We’ve been talking about building marriage intimacy and they keys to better married sex. One key is to feel good about sex itself. For many people that means getting over sexual aversion.
When I first got married twenty something years ago, I was really looking forward to a great sex life. We waited until the wedding night and we had an exciting honeymoon. We made mad passionate love every day. I figured it would be that way forever. However, before long low sex drive and recurring arguments around my desire made it almost impossible to get aroused. I definitely know what it’s like to cry over low sex drive.
Perhaps that’s why I feel so compassionate towards the gals who write in about their struggles with marriage, intimacy, sex and learning to love it all.
Jo ann says, “I believe that making love is a gift from God, but the idea of giving oral sex just grosses me out. The smells, flavors and fluids literally cause a gag reflex – and that’s before I even get started.
Heidi says, “I loved sex with my husband before we got married. It seemed so dangerous and naughty. Now my libido is just gone and I resent the pressure to do it when I’m not in the mood.
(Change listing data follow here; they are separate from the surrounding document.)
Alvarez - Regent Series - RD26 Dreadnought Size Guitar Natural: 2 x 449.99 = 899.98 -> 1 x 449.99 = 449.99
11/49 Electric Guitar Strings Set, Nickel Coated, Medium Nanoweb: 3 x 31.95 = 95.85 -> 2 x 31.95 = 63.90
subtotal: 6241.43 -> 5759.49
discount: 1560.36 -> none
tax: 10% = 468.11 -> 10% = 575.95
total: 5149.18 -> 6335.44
I do feel guilty for leaving him frustrated, but I also feel guilty for going against our personal convictions that sex belongs inside marriage.”
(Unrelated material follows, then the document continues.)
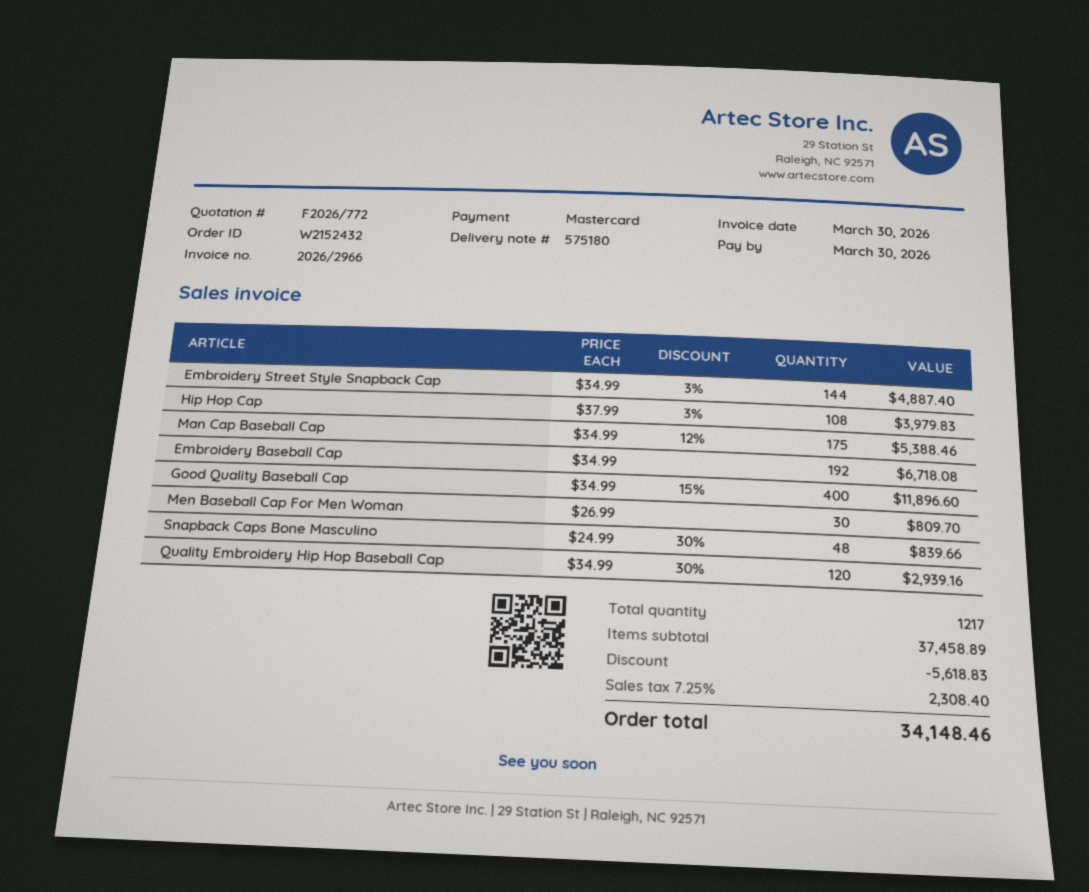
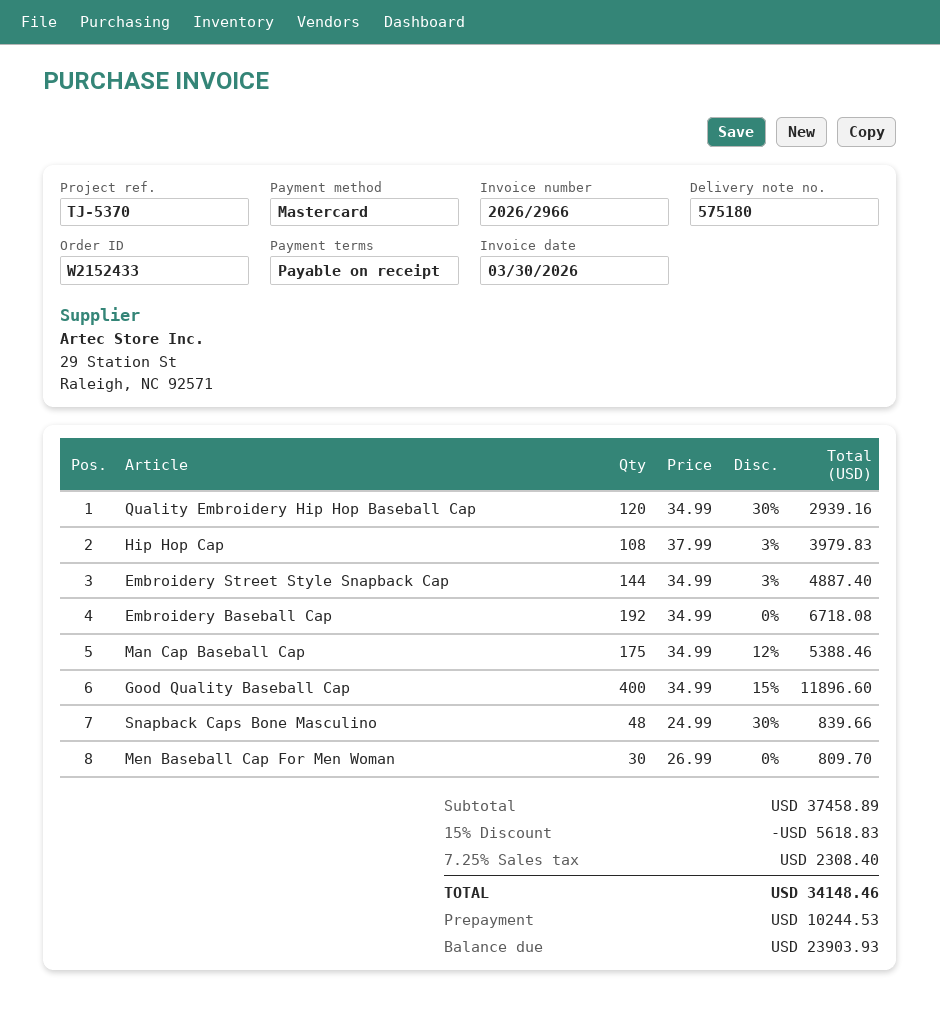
order number: W2152432 -> W2152433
Then there are the men who experience such performance anxiety and failure to stay hard that they retreat sexually.
Jeff says, “It’s easier to simply make it a solo act than an act of marriage – when it is so humiliating.”
For every person who has sexual aversion, there is a story and a belief. These beliefs about sex and sexuality are shaped by
- Religious views
- Messages from parents, like “Just DON’T do it.”
- Messages from the media
- Early sexual experiences
- Subconscious triggers between relationship issues and sexual arousal
What if you truly want to feel good about sex? What if you want to be free to be totally connected to your spouse, emotionally, physically and spiritually in the marriage bed? How can you change such a strong pattern?
Well, first of all, know that there’s hope. It seems totally unrelated, but if you’ve ever found yourself enjoying any food that you hated as a child, than you can also change your sexual appetite as well.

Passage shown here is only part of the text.